A BRUXELLES ET A COBLENTZ

(1791)

A ANTOINE-LOUIS-FRANÇOIS D'AVARAY

SON LIBÉRATEUR,

LOUIS-STANISLAS-XAVIER DE FRANCE

PLEIN DE RECONNAISSANCE, SALUT.

Je sais, mon cher ami, que vous travaillez à tracer le détail de ce qui a précédé et accompagné le moment où vous m'avez rendu la liberté; personne n'est plus en état que vous de bien faire connaître votre ouvrage. Cependant je l'entreprends aussi; il est possible que votre modestie vous empêche de vous rendre entièrement justice, et c'est pour moi un devoir aussi sacré que doux à remplir de parer à cet inconvénient. Ce serait me rendre ingrat de souffrir que, qui que ce soit au monde, même vous, osât ravir à mon libérateur la moindre partie de la gloire qui lui est due.
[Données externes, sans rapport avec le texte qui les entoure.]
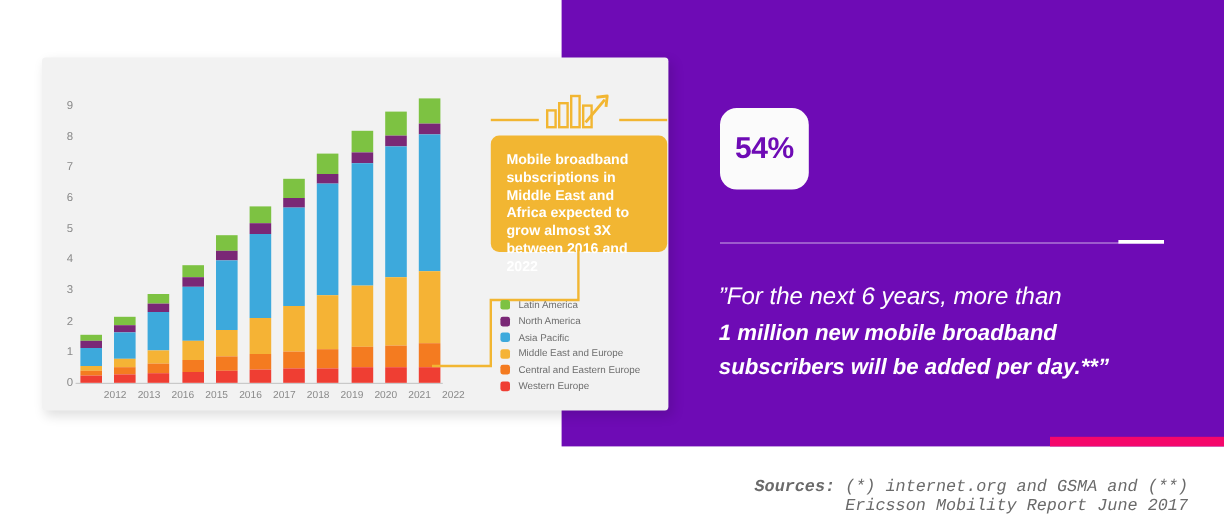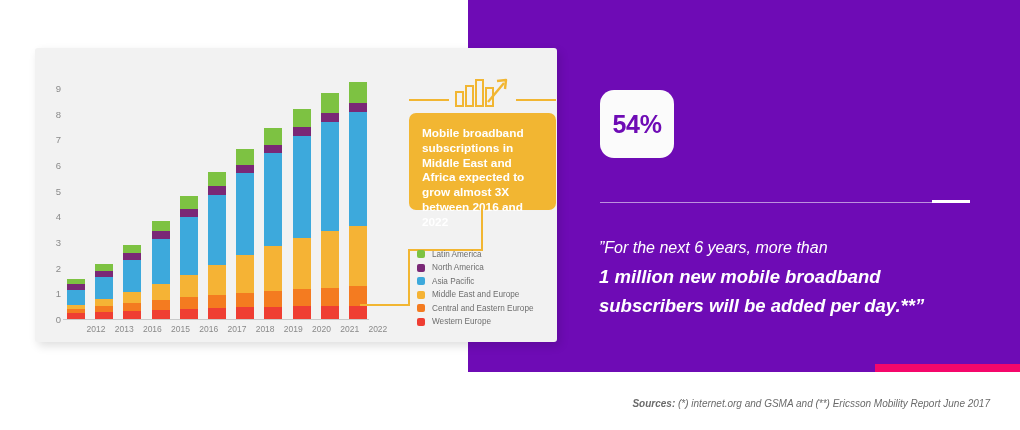"”For the next 6 years," #quote-line-1 { font-size: 16px -> 20px }
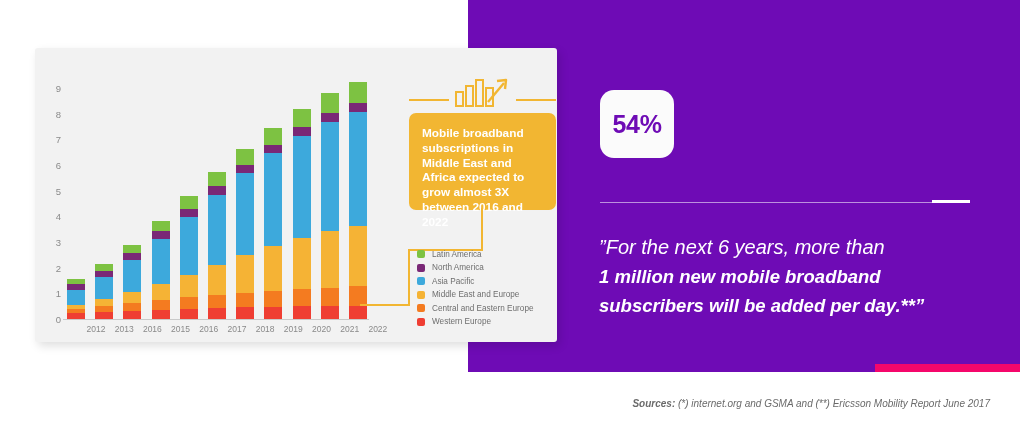"Sources: (*) internet.org and GSMA" #sources { font-family: none -> Liberation Mono, monospace; font-size: 10px -> 14px }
C'est donc bien plus dans cette vue que pour me rappeler le souvenir d'événements qui seront tou jours présents à ma pensée, que j'écris cette relation. Recevez-la comme un gage de ma tendre amitié, comme un monument de ma reconnaissance. Puisse-t-elle servir à acquitter une partie de la dette qu'il m'a été si doux de contracter, et dont il m'est encore plus doux de penser que je serai éternellement chargé!

RELATION

D'UN VOYAGE

A BRUXELLES ET A COBLENTZ

(1791)

Les bruits, répandus au mois de novembre 1790, de la prochaine évasion du Roi, m'avaient fait songer à la mienne. J'avais cru devoir mettre Peronnet, alors mon garçon de garde-robe, dans ma confidence, parce qu'il était plus à portée qu'un autre d'arranger tout ce qu'il me fallait relativement à mes paquets, et que d'ailleurs j'étais dès lors aussi sûr de sa fidélité que je le suis aujourd'hui qu'il m'a si bien servi. Les bruits se dissipèrent, et comme de raison nous remimes l'exécution du plan à un moment plus favorable; j'en parlai à la Reine, qui m'assura que ni le Roi ni elle n'avaient donné aucun fondement à cette nouvelle; mais elle m'ajouta que tôt ou tard cela arriverait sûrement, me promit de m'avertir à temps, et me conseilla d'être toujours prêt.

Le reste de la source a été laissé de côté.